[SOLVED] [C++] Reference counting, jumps, and exceptions

MTK358 · 04-27-2011, 03:58 PM

I am writing a simple programming language interpreter, and it makes very heavy use of reference counting to track resoruces. I have a class called RefcountObject that has a reference count field and two methods: getref() (which adds to the count) and putref() (which subtracts from the count). putref() also checks of the count reached zero. If so, it deletes itself.

I would like to implement exceptions in the interpreted language, and that should be simple to do with either longjmp() or C++'s exception handling system.

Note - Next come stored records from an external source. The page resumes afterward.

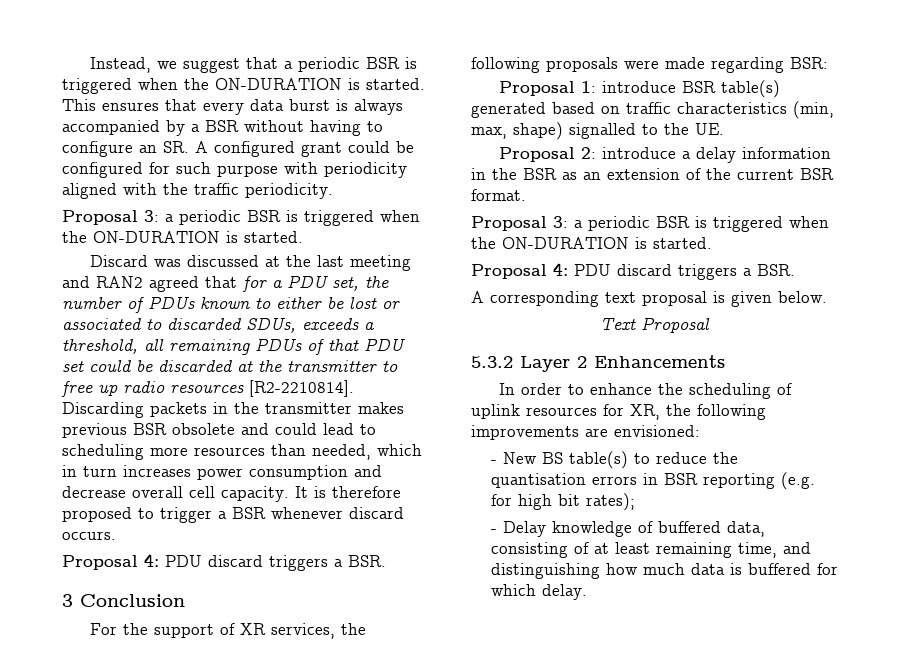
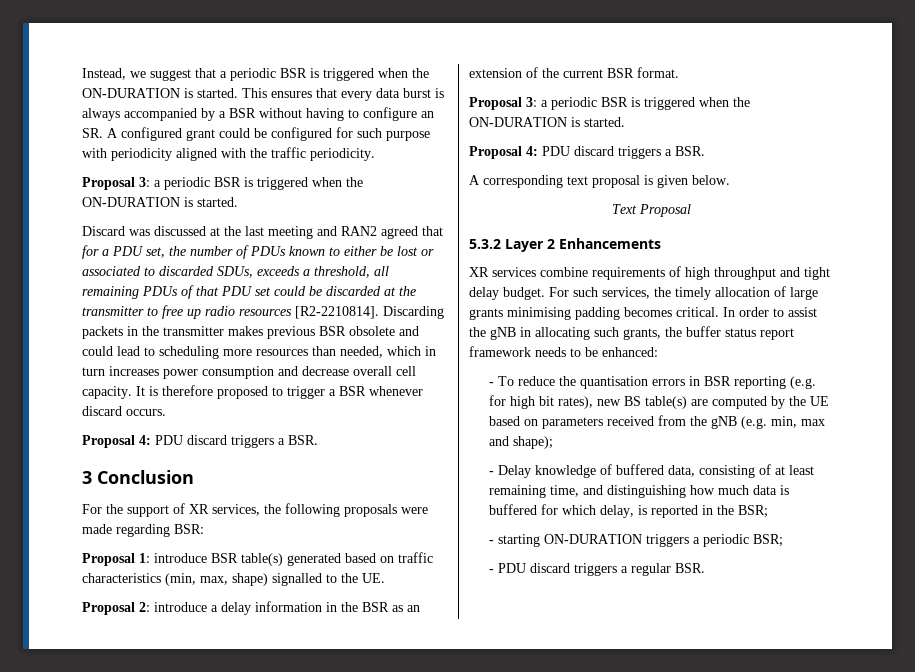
- In order to enhance the scheduling of uplink resources for XR, the following improvements are envisioned:
- - New BS table(s) to reduce the quantisation errors in BSR reporting (e.g. for high bit rates);
+ XR services combine requirements of high throughput and tight delay budget. For such services, the timely allocation of large grants minimising padding becomes critical. In order to assist the gNB in allocating such grants, the buffer status report framework needs to be enhanced:
+ - To reduce the quantisation errors in BSR reporting (e.g. for high bit rates), new BS table(s) are computed by the UE based on parameters received from the gNB (e.g. min, max and shape);
- - Delay knowledge of buffered data, consisting of at least remaining time, and distinguishing how much data is buffered for which delay.
+ - Delay knowledge of buffered data, consisting of at least remaining time, and distinguishing how much data is buffered for which delay, is reported in the BSR;
+ - starting ON-DURATION triggers a periodic BSR;
+ - PDU discard triggers a regular BSR.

The problem is that if you jump from one point in the code to another, you abandon all these pointers without calling putref() on them.

Is there any good solution?

SigTerm · 04-27-2011, 04:22 PM

Quote:

Originally Posted by MTK358

I am writing a simple programming language interpreter, and it makes very heavy use of reference counting to track resoruces. I have a class called RefcountObject that has a reference count field and two methods: getref() (which adds to the count) and putref() (which subtracts from the count). putref() also checks of the count reached zero. If so, it deletes itself.

I'd advise to rename methods got something like addRef/decRef, because get/put does not represent what function does. "put" is normally used to assign value to an internal field, not increase it, and "get" is used to get a value without changing it.

Quote:

Originally Posted by MTK358

I would like to implement exceptions in the interpreted language, and that should be simple to do with either longjmp() or C++'s exception handling system. The problem is that if you jump from one point in the code to another, you abandon all these pointers without calling putref() on them.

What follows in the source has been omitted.